● EXERCISE DETAILS
What you return must be the lines of the data that hold the word "size".
# # #
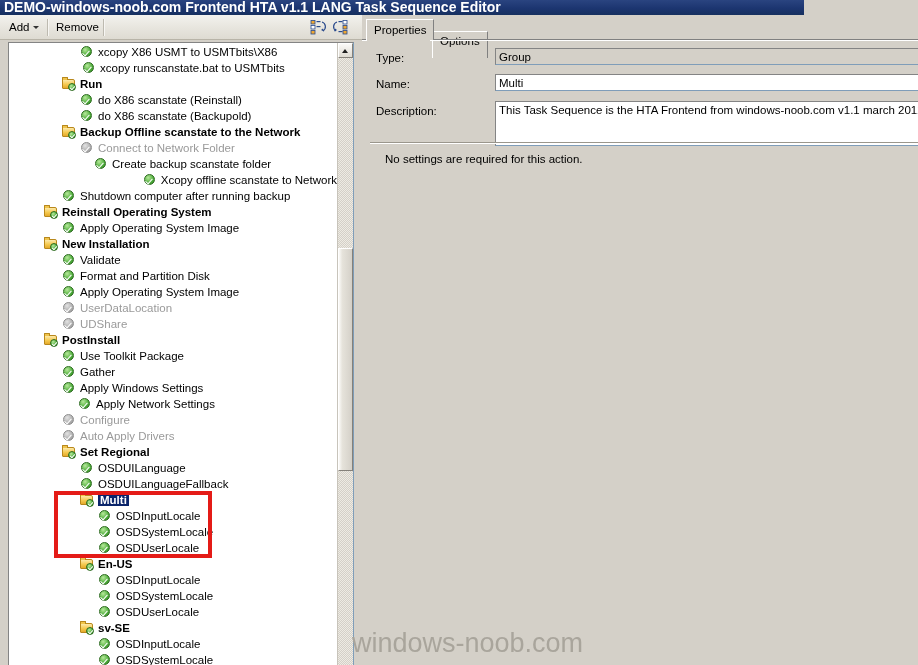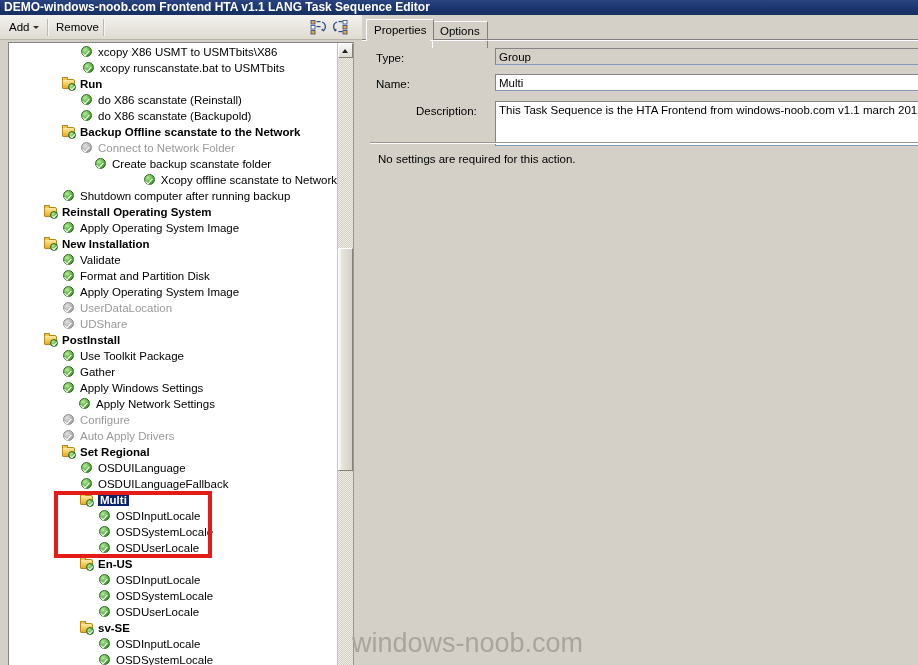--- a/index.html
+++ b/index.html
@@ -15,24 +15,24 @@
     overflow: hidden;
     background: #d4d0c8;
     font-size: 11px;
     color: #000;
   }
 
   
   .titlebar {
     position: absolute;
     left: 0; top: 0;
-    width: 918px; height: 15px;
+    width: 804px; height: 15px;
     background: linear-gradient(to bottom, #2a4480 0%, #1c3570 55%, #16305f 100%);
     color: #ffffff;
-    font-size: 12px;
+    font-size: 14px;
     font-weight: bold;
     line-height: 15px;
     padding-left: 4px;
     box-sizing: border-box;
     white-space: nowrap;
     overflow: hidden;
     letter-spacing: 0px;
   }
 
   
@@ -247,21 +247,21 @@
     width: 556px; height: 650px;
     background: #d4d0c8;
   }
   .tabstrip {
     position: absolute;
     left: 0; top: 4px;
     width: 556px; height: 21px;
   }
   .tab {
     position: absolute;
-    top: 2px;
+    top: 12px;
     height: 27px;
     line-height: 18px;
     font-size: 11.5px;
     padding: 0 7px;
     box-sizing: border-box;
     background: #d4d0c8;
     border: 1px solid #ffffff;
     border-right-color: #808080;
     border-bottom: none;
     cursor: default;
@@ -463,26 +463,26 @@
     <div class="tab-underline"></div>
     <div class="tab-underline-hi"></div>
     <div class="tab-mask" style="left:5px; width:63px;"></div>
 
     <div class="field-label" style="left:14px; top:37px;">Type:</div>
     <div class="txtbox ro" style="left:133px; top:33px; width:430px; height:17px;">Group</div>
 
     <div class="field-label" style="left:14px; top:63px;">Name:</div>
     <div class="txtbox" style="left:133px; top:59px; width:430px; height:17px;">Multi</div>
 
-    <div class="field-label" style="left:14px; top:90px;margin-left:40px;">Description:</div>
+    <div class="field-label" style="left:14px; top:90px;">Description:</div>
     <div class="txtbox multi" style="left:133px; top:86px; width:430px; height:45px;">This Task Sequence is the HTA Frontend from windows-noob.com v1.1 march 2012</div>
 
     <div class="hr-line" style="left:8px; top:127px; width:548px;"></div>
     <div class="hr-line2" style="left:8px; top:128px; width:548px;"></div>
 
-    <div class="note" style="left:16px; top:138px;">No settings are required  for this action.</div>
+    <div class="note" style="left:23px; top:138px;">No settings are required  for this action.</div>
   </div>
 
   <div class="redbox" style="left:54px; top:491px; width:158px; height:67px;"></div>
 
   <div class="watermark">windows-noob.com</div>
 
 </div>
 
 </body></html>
# # #
● SOLUTION FOR THIS PROBLEM
     font-size: 11px;
-    font-size: 12px;
+    font-size: 14px;
     font-size: 11.5px;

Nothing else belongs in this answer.